## Aim of the task
Take the lines in the listing below from the line with "table.grid td, table.grid" up to and including the line with "background: #7dd3fc ->" and set them down exactly, skipping pictures and adding nothing.

## Listed entries

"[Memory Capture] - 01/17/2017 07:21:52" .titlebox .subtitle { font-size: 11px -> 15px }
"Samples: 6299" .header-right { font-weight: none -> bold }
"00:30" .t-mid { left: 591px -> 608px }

...

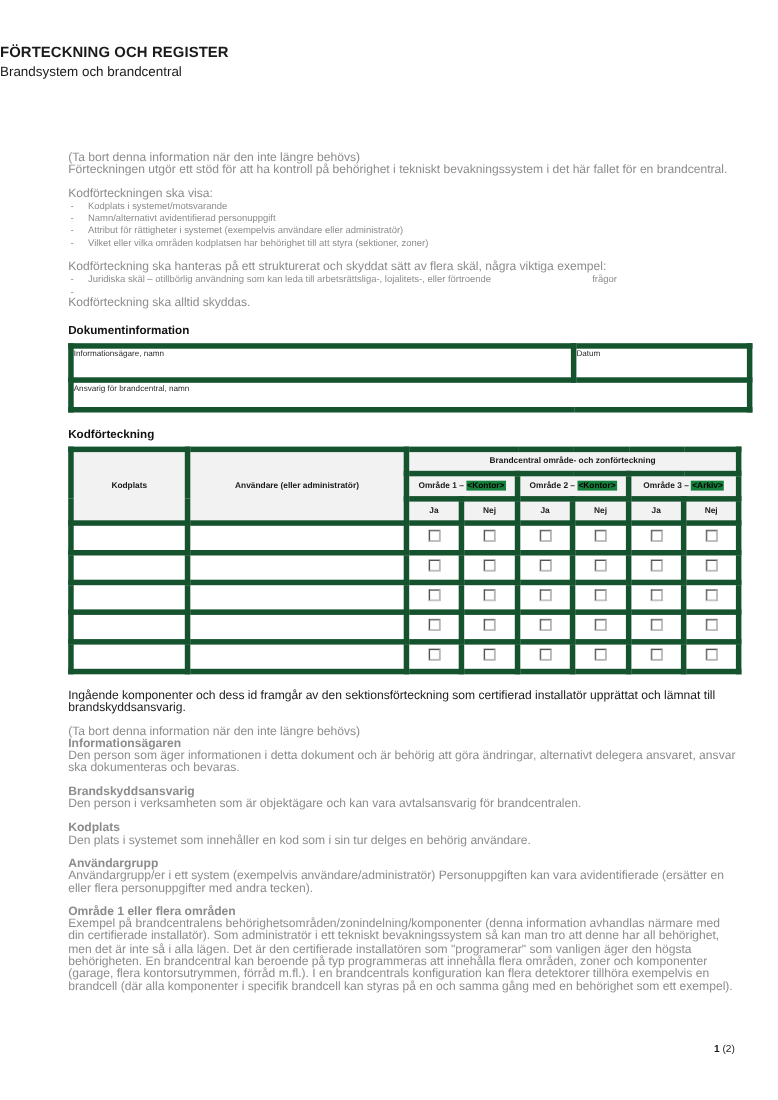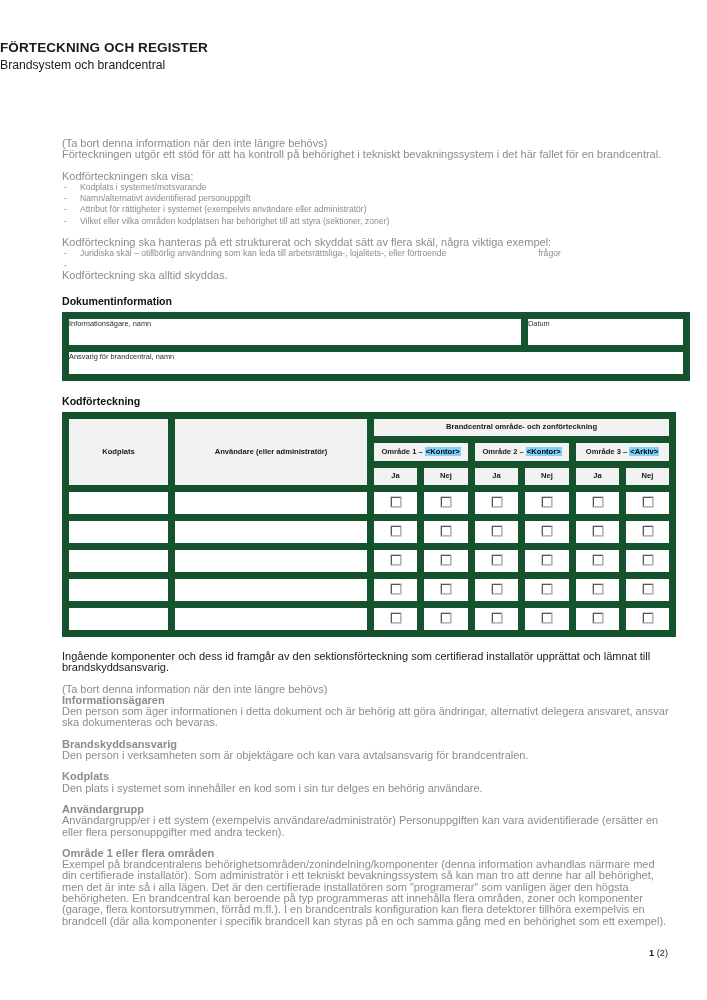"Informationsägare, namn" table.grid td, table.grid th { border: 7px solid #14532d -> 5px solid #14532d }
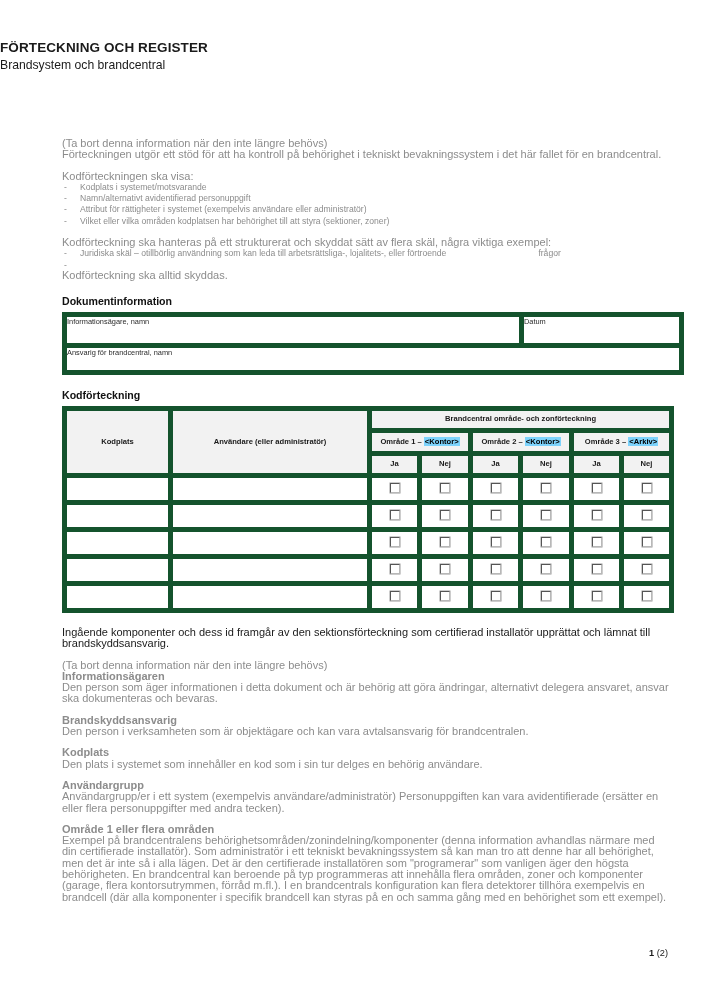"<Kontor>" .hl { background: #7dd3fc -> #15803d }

## Solution to the exercise
"Informationsägare, namn" table.grid td, table.grid th { border: 7px solid #14532d -> 5px solid #14532d }
"<Kontor>" .hl { background: #7dd3fc -> #15803d }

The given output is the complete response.